# WHAT YOU WILL DO:
Quote every line below exactly and skip any picture.

# EXTRACTED DATA:

===

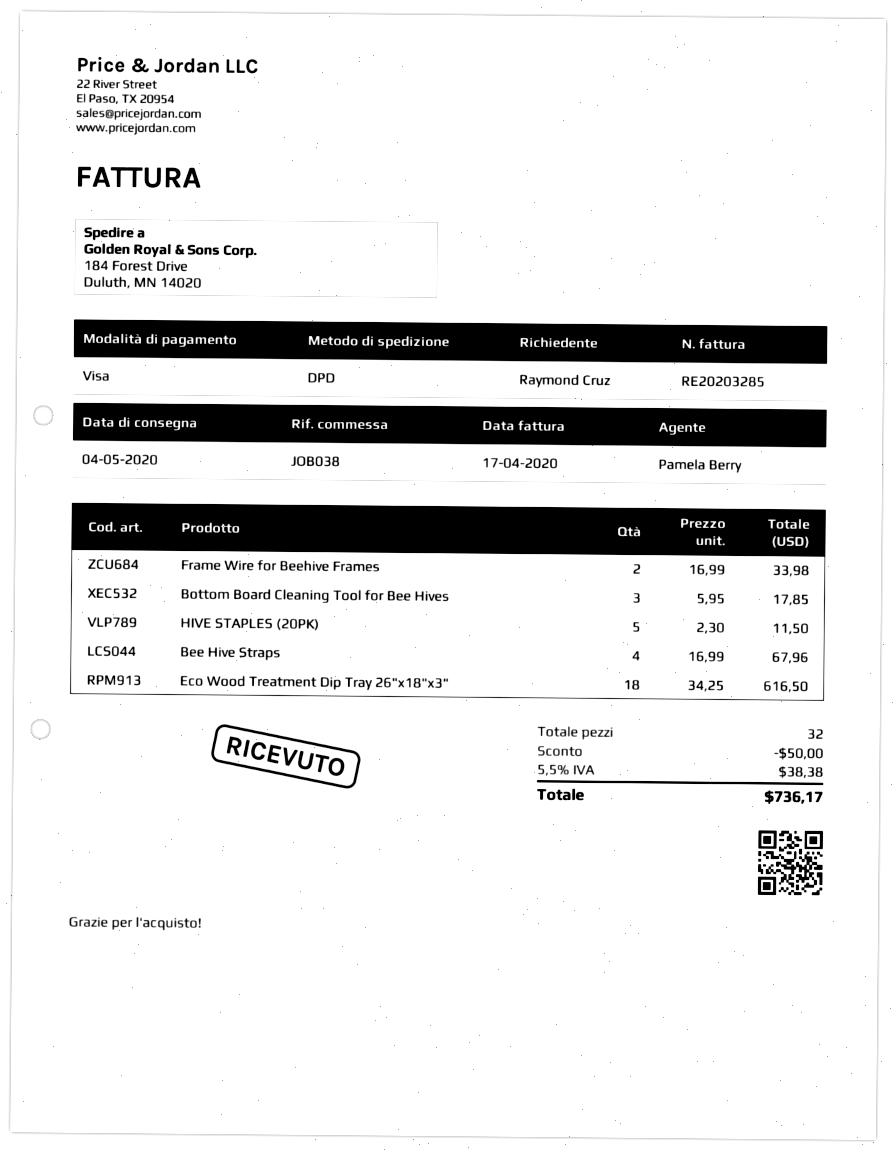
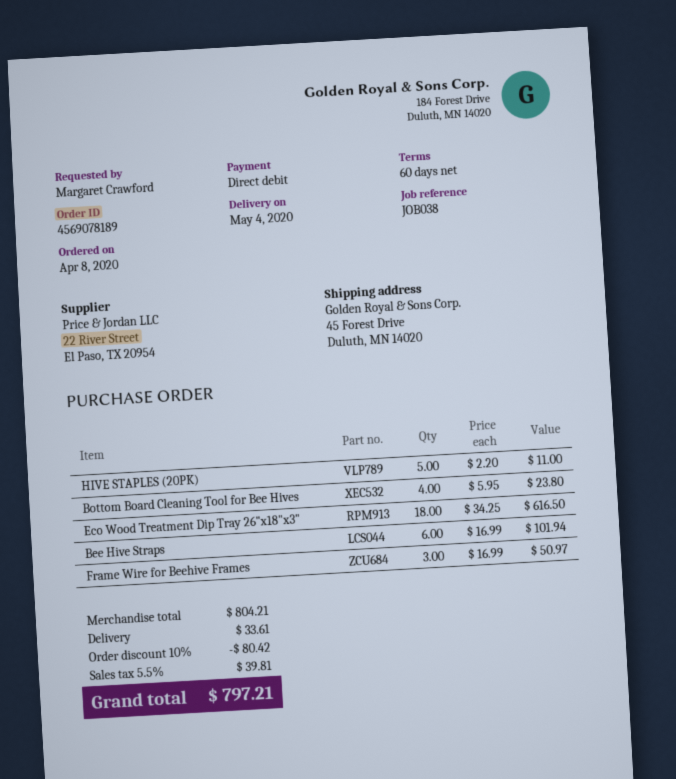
ordered by: Raymond Cruz -> Margaret Crawford
payment method: Visa -> direct debit
ship to: 184 Forest Drive, Duluth, MN 14020 -> 45 Forest Drive, Duluth, MN 14020
Frame Wire for Beehive Frames: 2 x 16.99 = 33.98 -> 3 x 16.99 = 50.97
Bottom Board Cleaning Tool for Bee Hives: 3 x 5.95 = 17.85 -> 4 x 5.95 = 23.80
HIVE STAPLES (20PK): 5 x 2.30 = 11.50 -> 5 x 2.20 = 11.00
Bee Hive Straps: 4 x 16.99 = 67.96 -> 6 x 16.99 = 101.94
discount: 50.00 -> 80.42
shipping: none -> 33.61
tax: 5.5% = 38.38 -> 5.5% = 39.81
total: 736.17 -> 797.21

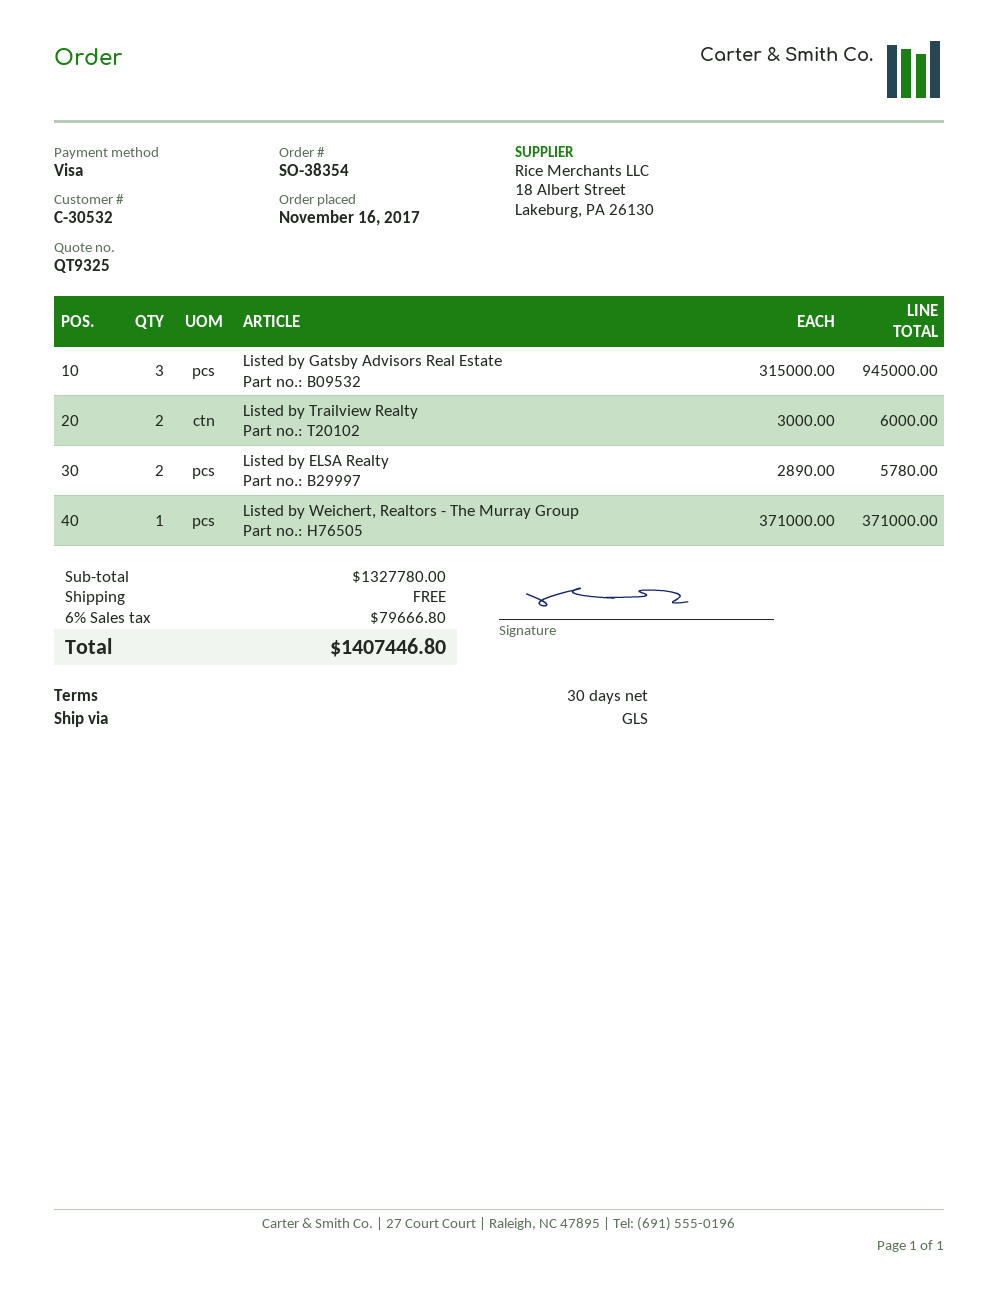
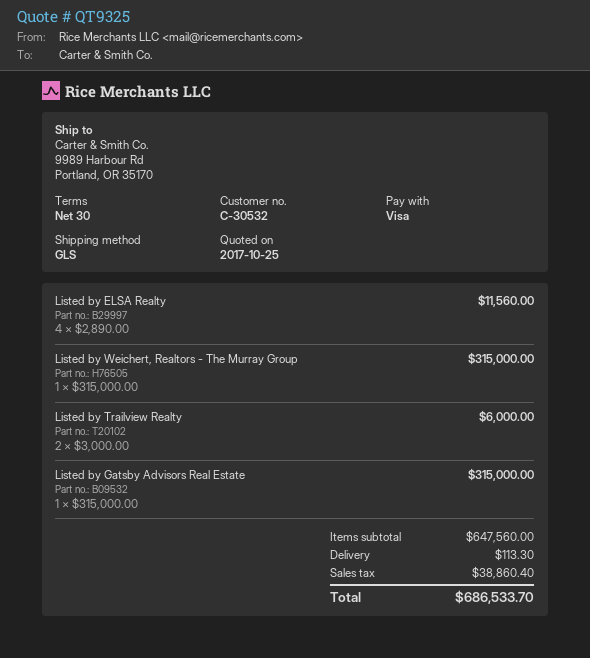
Listed by Gatsby Advisors Real Estate: 3 x 315000.00 = 945000.00 -> 1 x 315000.00 = 315000.00
Listed by ELSA Realty: 2 x 2890.00 = 5780.00 -> 4 x 2890.00 = 11560.00
Listed by Weichert, Realtors - The Murray Group: 1 x 371000.00 = 371000.00 -> 1 x 315000.00 = 315000.00
subtotal: 1327780.00 -> 647560.00
shipping: 0.00 -> 113.30
tax: 79666.80 -> 38860.40
total: 1407446.80 -> 686533.70

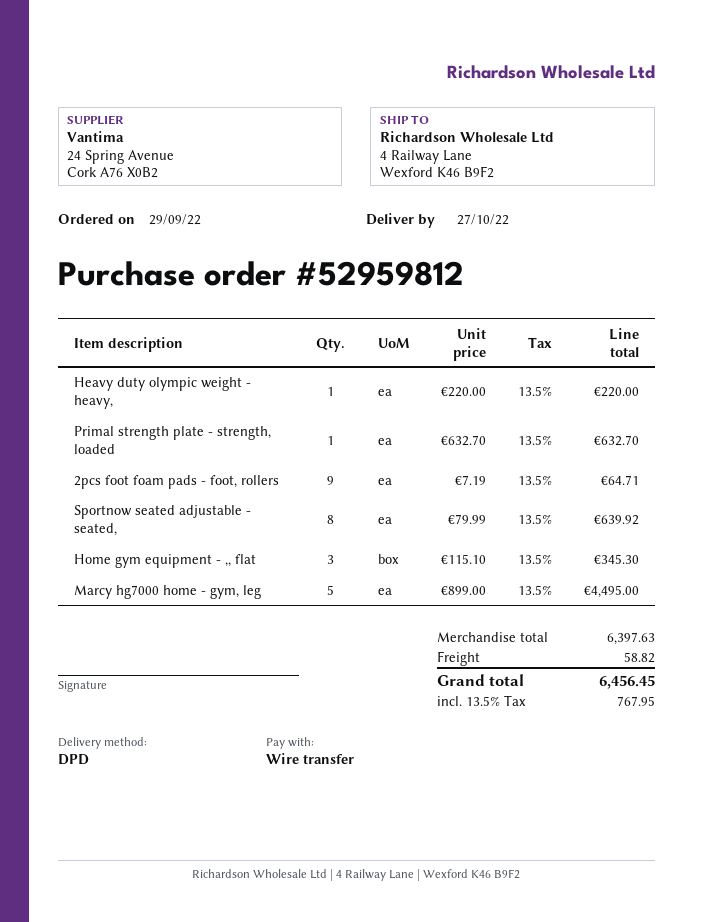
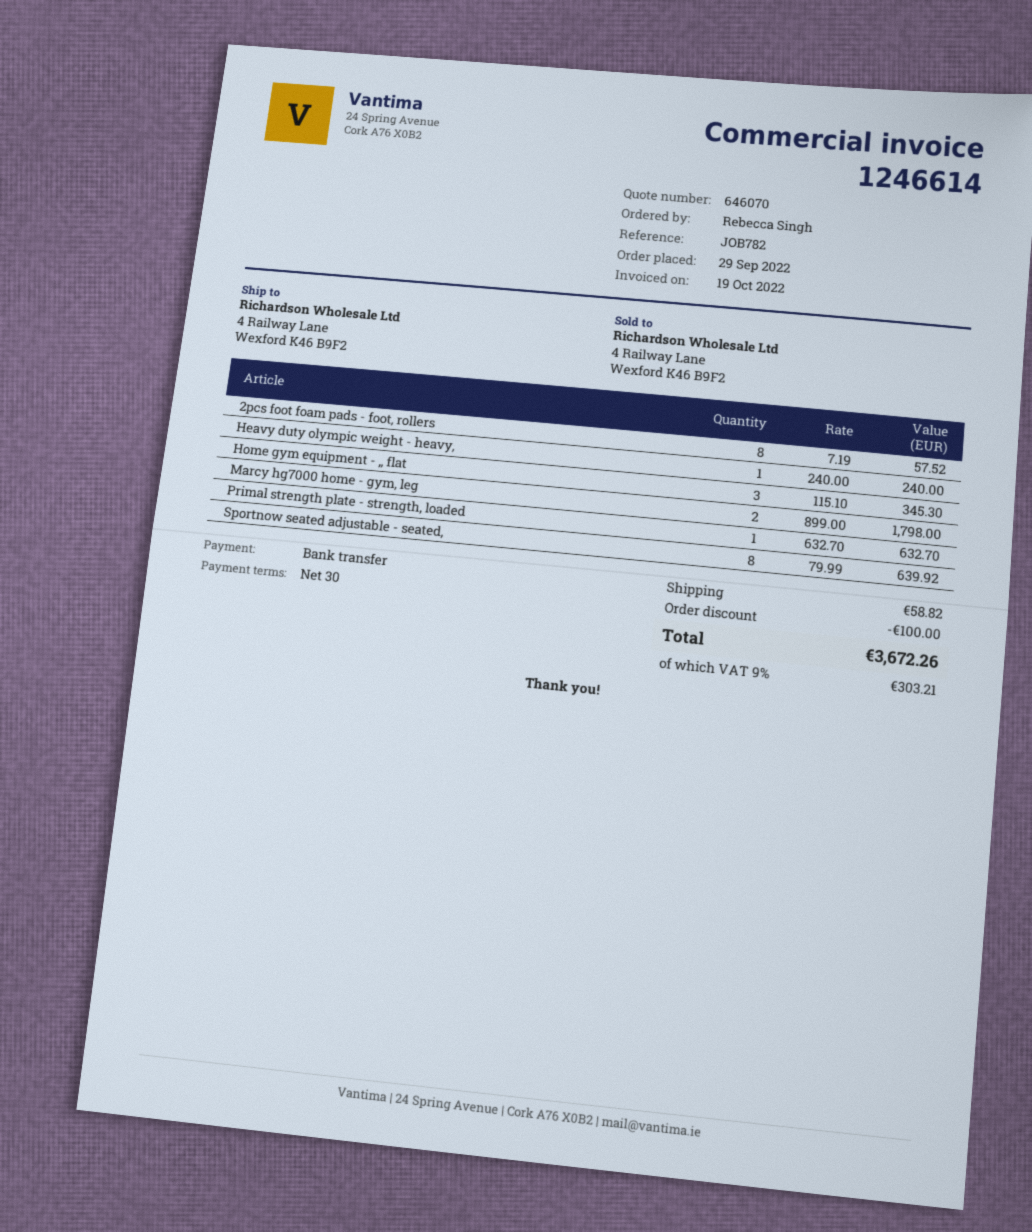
Heavy duty olympic weight - heavy,: 1 x 220.00 = 220.00 -> 1 x 240.00 = 240.00
2pcs foot foam pads - foot, rollers: 9 x 7.19 = 64.71 -> 8 x 7.19 = 57.52
Marcy hg7000 home - gym, leg: 5 x 899.00 = 4495.00 -> 2 x 899.00 = 1798.00
discount: none -> 100.00
tax: 13.5% = 767.95 -> 9% = 303.21
total: 6456.45 -> 3672.26

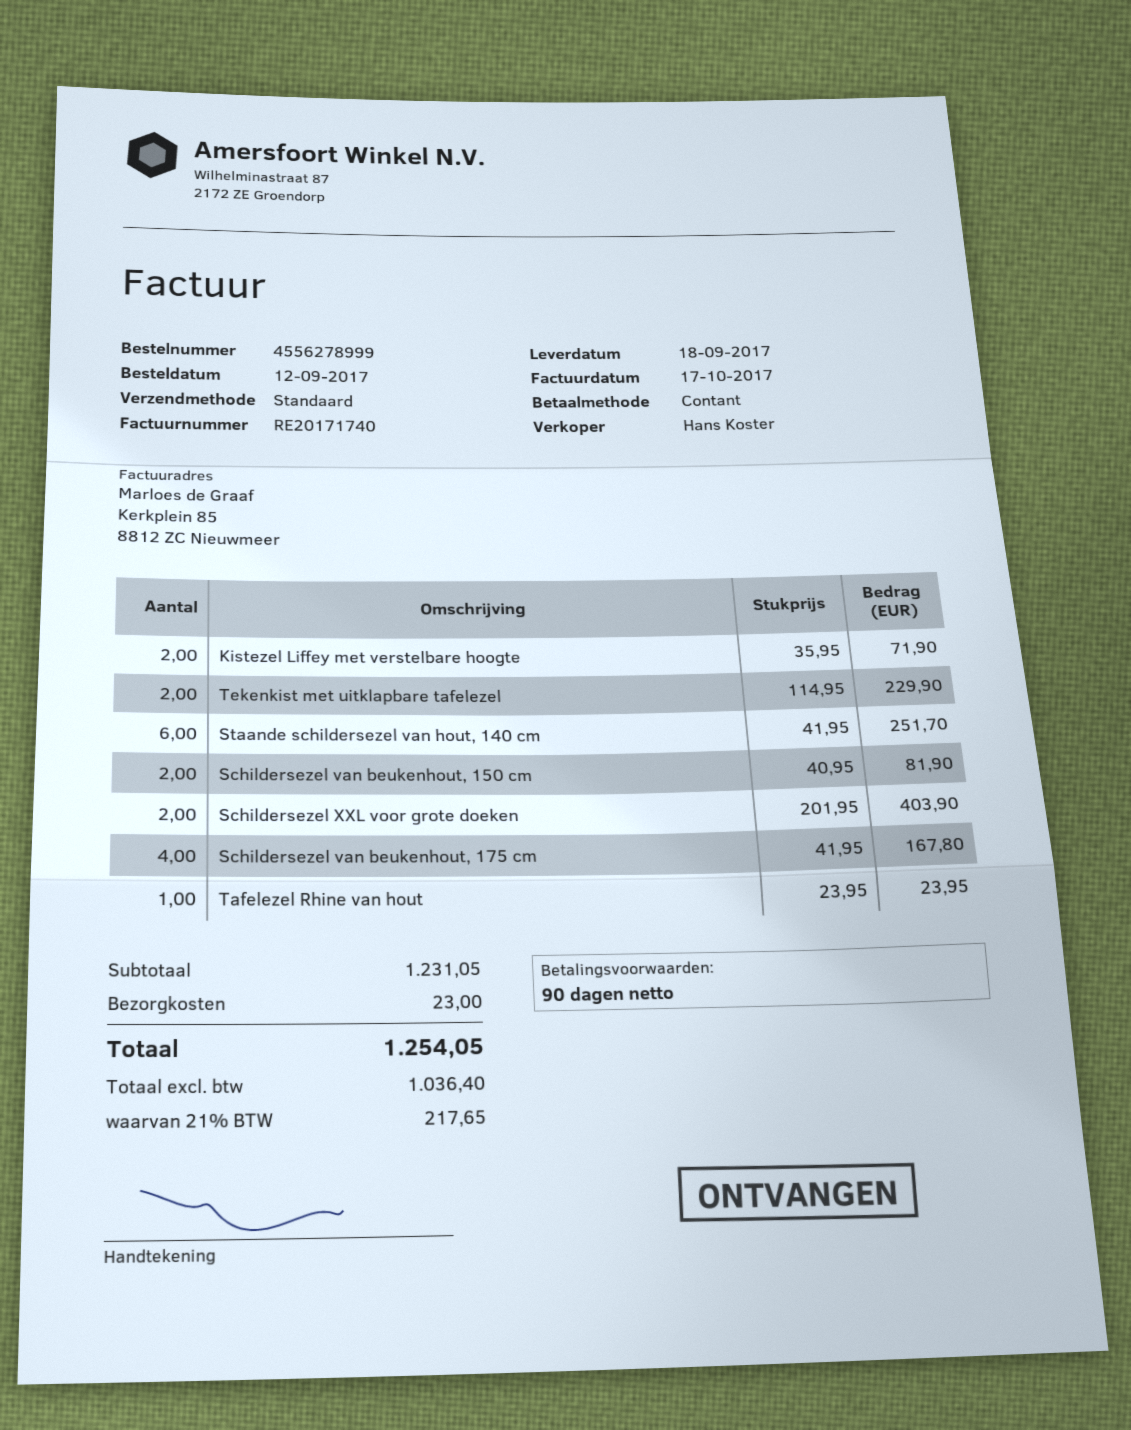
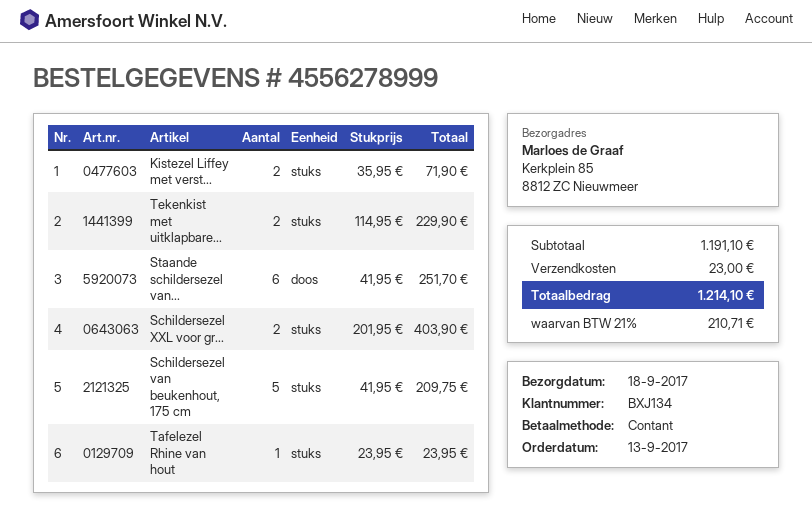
order date: 2017-09-12 -> 2017-09-13
Schildersezel van beukenhout, 150 cm: 2 x 40.95 = 81.90 -> none
Schildersezel van beukenhout, 175 cm: 4 x 41.95 = 167.80 -> 5 x 41.95 = 209.75
subtotal: 1231.05 -> 1191.10
tax: 21% = 217.65 -> 21% = 210.71
total: 1254.05 -> 1214.10

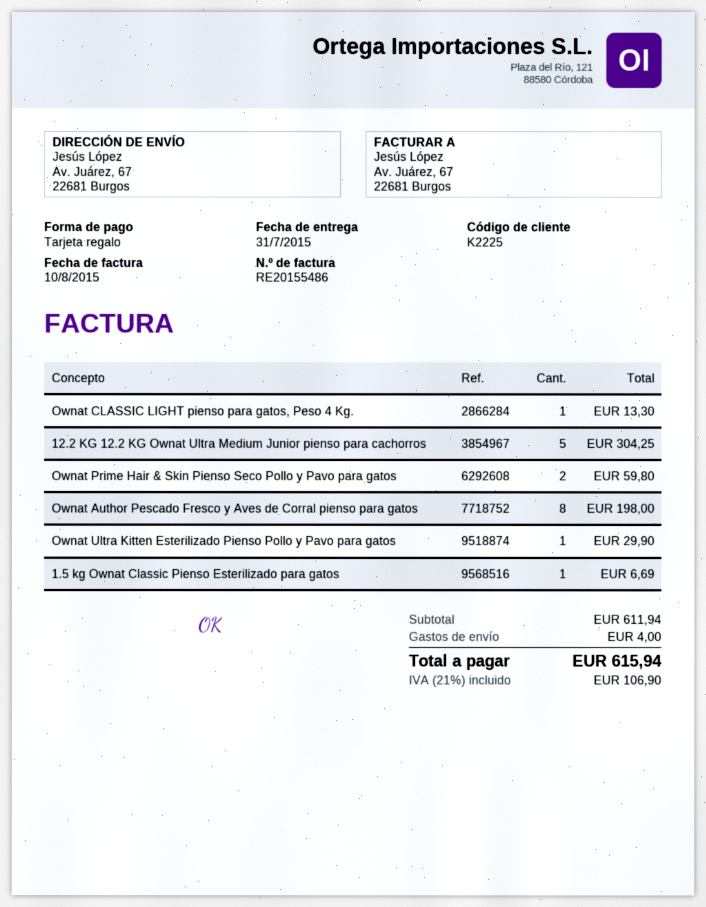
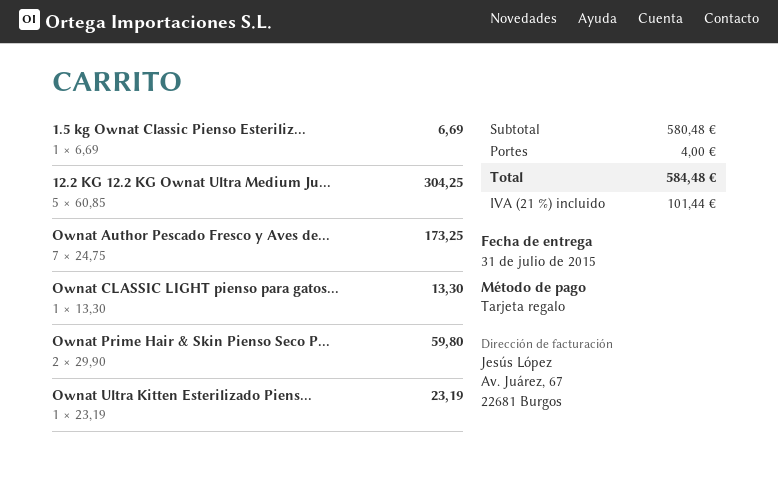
Ownat Author Pescado Fresco y Aves de Corral pienso para gatos: 8 for 198.00 -> 7 for 173.25
Ownat Ultra Kitten Esterilizado Pienso Pollo y Pavo para gatos: 1 for 29.90 -> 1 for 23.19
subtotal: 611.94 -> 580.48
tax: 21% = 106.90 -> 21% = 101.44
total: 615.94 -> 584.48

===

# EXERCISE RESULT:
ordered by: Raymond Cruz -> Margaret Crawford
payment method: Visa -> direct debit
ship to: 184 Forest Drive, Duluth, MN 14020 -> 45 Forest Drive, Duluth, MN 14020
Frame Wire for Beehive Frames: 2 x 16.99 = 33.98 -> 3 x 16.99 = 50.97
Bottom Board Cleaning Tool for Bee Hives: 3 x 5.95 = 17.85 -> 4 x 5.95 = 23.80
HIVE STAPLES (20PK): 5 x 2.30 = 11.50 -> 5 x 2.20 = 11.00
Bee Hive Straps: 4 x 16.99 = 67.96 -> 6 x 16.99 = 101.94
discount: 50.00 -> 80.42
shipping: none -> 33.61
tax: 5.5% = 38.38 -> 5.5% = 39.81
total: 736.17 -> 797.21

Listed by Gatsby Advisors Real Estate: 3 x 315000.00 = 945000.00 -> 1 x 315000.00 = 315000.00
Listed by ELSA Realty: 2 x 2890.00 = 5780.00 -> 4 x 2890.00 = 11560.00
Listed by Weichert, Realtors - The Murray Group: 1 x 371000.00 = 371000.00 -> 1 x 315000.00 = 315000.00
subtotal: 1327780.00 -> 647560.00
shipping: 0.00 -> 113.30
tax: 79666.80 -> 38860.40
total: 1407446.80 -> 686533.70

Heavy duty olympic weight - heavy,: 1 x 220.00 = 220.00 -> 1 x 240.00 = 240.00
2pcs foot foam pads - foot, rollers: 9 x 7.19 = 64.71 -> 8 x 7.19 = 57.52
Marcy hg7000 home - gym, leg: 5 x 899.00 = 4495.00 -> 2 x 899.00 = 1798.00
discount: none -> 100.00
tax: 13.5% = 767.95 -> 9% = 303.21
total: 6456.45 -> 3672.26

order date: 2017-09-12 -> 2017-09-13
Schildersezel van beukenhout, 150 cm: 2 x 40.95 = 81.90 -> none
Schildersezel van beukenhout, 175 cm: 4 x 41.95 = 167.80 -> 5 x 41.95 = 209.75
subtotal: 1231.05 -> 1191.10
tax: 21% = 217.65 -> 21% = 210.71
total: 1254.05 -> 1214.10

Ownat Author Pescado Fresco y Aves de Corral pienso para gatos: 8 for 198.00 -> 7 for 173.25
Ownat Ultra Kitten Esterilizado Pienso Pollo y Pavo para gatos: 1 for 29.90 -> 1 for 23.19
subtotal: 611.94 -> 580.48
tax: 21% = 106.90 -> 21% = 101.44
total: 615.94 -> 584.48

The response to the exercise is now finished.